CUTS of £3.5m will be made in the running of Sheffield’s 36 children’s centres next year, which will result in 50 job losses, it was announced this week.
But the council promised not to close any of the centres - and the savings would be made by reducing management, administration and premises costs to protect services to children.
It said it wanted to make the centres, which provide services ranging from midwifery to education for 9,000 under-fives, more accessible and effective.
Jayne Ludlam, the council’s interim executive director of children’s services, said: “We have been looking at reorganising the service for some time. Our registration numbers at children’s centres are not what they should be. We haven’t reached the number of vulnerable families we want to. It is important because the educational ability of children at just 22 months affects their outcome in life.
“It can even determine whether they end up in care or the criminal justice system. We probably need to reach twice as many youngsters through these centres as we are at present and are looking at how we can best do that.”
The council is planning to offer ‘outreach’ services from centres, and will also consider providing evening and weekend services if parents request them.
“We know there are areas where we could improve,” Ms Ludlam said.
Around 700 parents took part in a consultation before the council drew up its strategy, which is due to be confirmed by the council’s cabinet next Wednesday.
Savings are to come from a large-scale reorganisation of the sites.
The 36 centres, which are run by the council and other bodies including the NHS, are to be reorganised into 17 areas - some containing at least two centres.
At centres where management costs are high, managers will be asked to reduce them.
Ms Ludlam said: “Early years has been significantly protected from previous cutbacks and we have carried out detailed analysis before deciding where to act to reduce costs.

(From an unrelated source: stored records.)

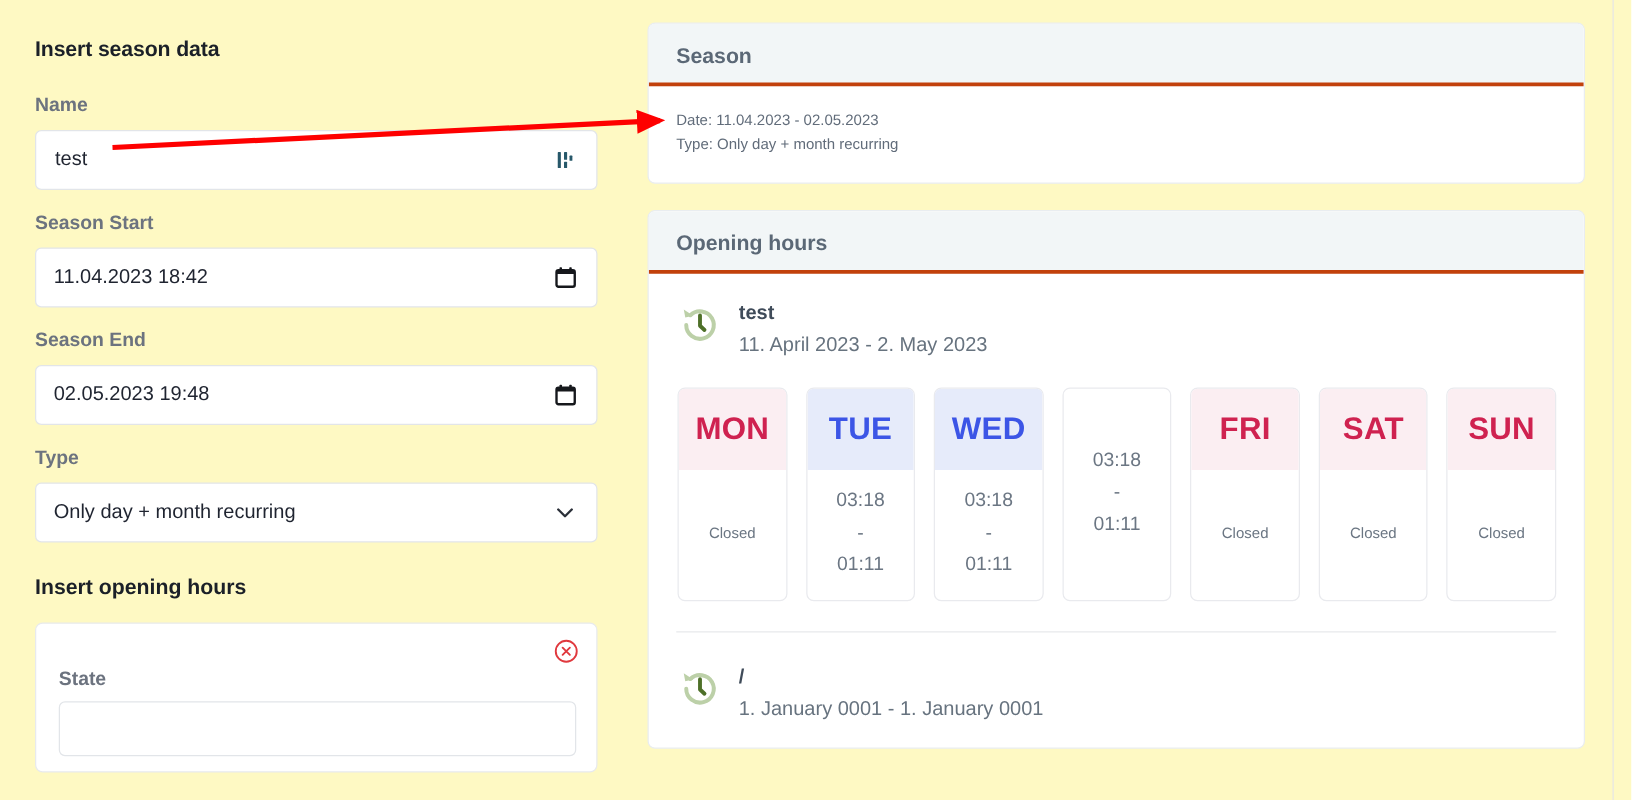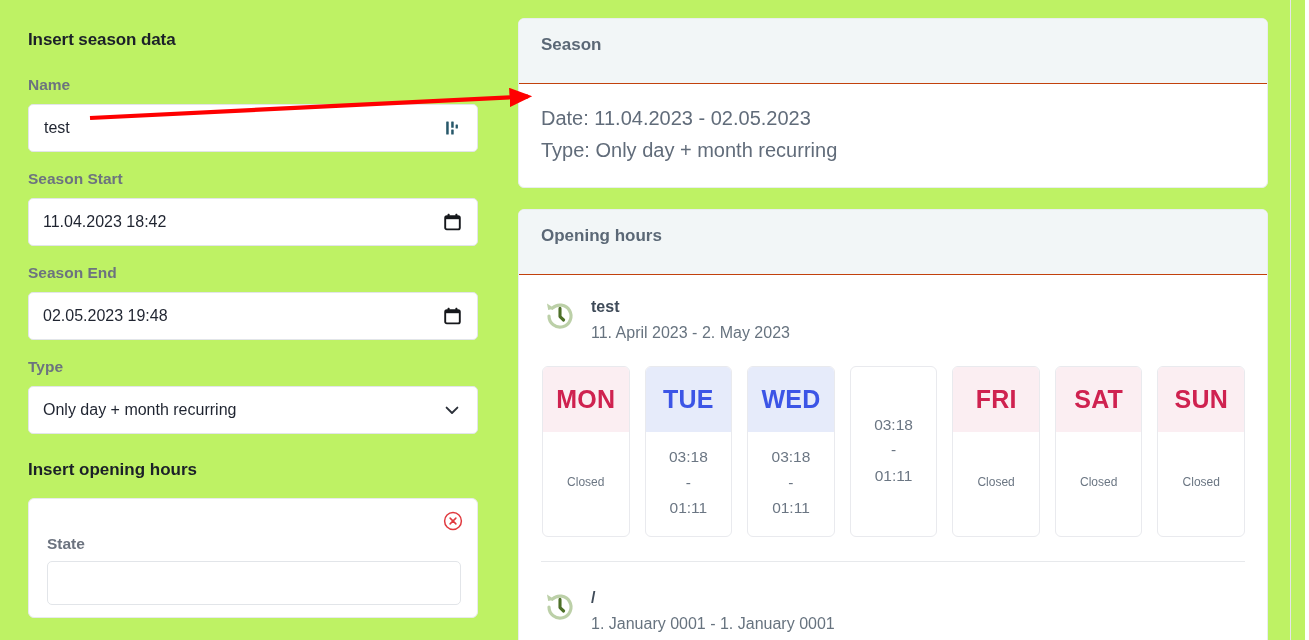--- a/index.html
+++ b/index.html
@@ -13,7 +13,7 @@
   .page {
     position: relative;
     width: 1305px; height: 640px;
-    background: #bef264;
+    background: #fef9c3;
     overflow: hidden;
     text-decoration: underline;
   }

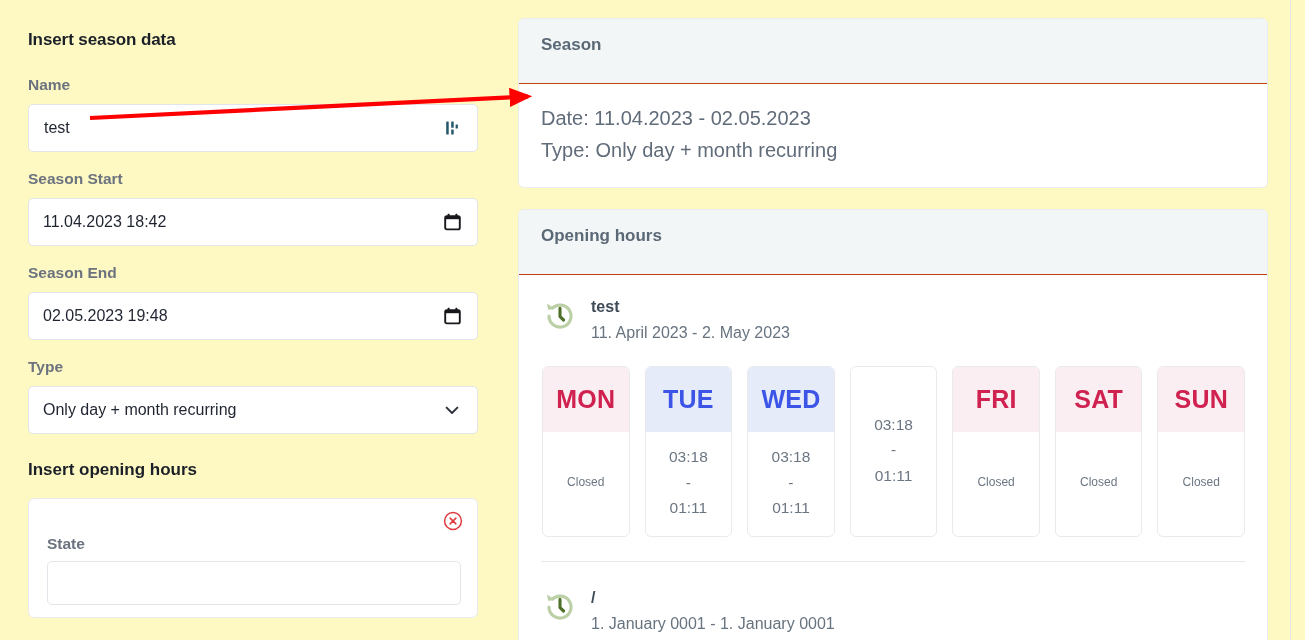--- a/index.html
+++ b/index.html
@@ -144,8 +144,8 @@
   }
   .card-header {
     background: #f2f6f7;
-    border-bottom: 1px solid #c2410c;
-    padding: 16px 22px 28px 22px;
+    border-bottom: 3px solid #c2410c;
+    padding: 16px 22px 11px 22px;
     font-size: 17px;
     font-weight: bold;
     color: #5b6876;

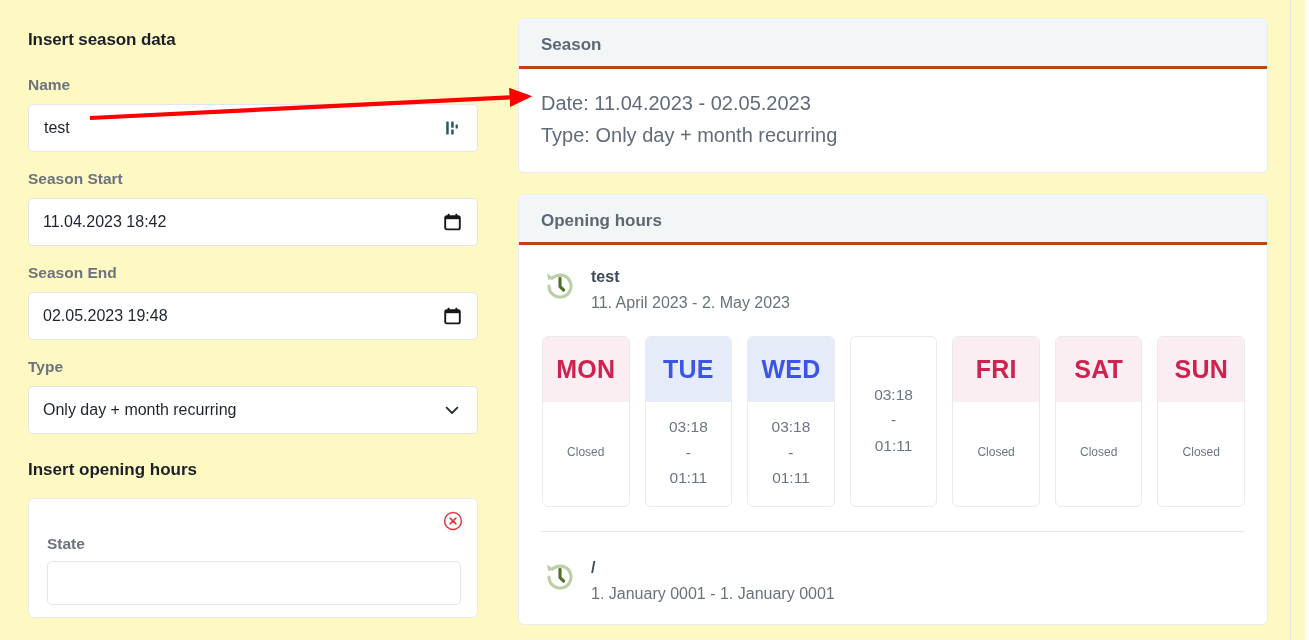--- a/index.html
+++ b/index.html
@@ -153,7 +153,7 @@
   .card-body { padding: 18px 22px 20px 22px; }
 
   .season-line {
-    font-size: 20px;
+    font-size: 12px;
     color: #616c7a;
     line-height: 1.62;
   }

“We are prioritising services to children and families and looking at how to organise them so they have maximum impact. No sites will be closed and we aim to offer a more flexible, but similar service to at present.”
Ms Ludlam said a restructure of children’s centres had been on the cards for years, including under the Liberal Democrat administration between 2008 and 2011.
No savings have yet been made because “the service is complicated and we wanted to get our plans right”.
Further cuts of £3.2 million will be made to the council’s wider £2m early years services’ budget, on top of the children’s centre savings.
Grants to 16 providers of childcare will cease but the organisations will instead receive funding from the Government, depending upon how many children are enrolled.
Some of the funding cut from council children’s services departments is being re-used to pay for the Government’s guarantee of free childcare for two-year-olds.
Coun Jackie Drayton, cabinet member for children’s services, said: “It’s heartbreaking for me to have to bring forward these proposals to make draconian cuts. This is certainly not something I came into this job to do.
“But we are still trying to provide activities in all areas for families who need them.”
Coun Colin Ross, Sheffield Liberal Democrat spokesperson for Children and Young People, said: “Just last week Nick Clegg secured over £5 million to provide free childcare for two-year-olds across Sheffield.
“Yet, unfortunately, the massive deficit left by the last Labour Government has still left local councils facing some tough decisions. As a result it’s vital that the council makes sure that its priorities are the right ones.
“Yet Labour councillors are still committed to squandering millions of pounds on Town Hall makeovers and trade union officials, which could be better invested in the future of young people.”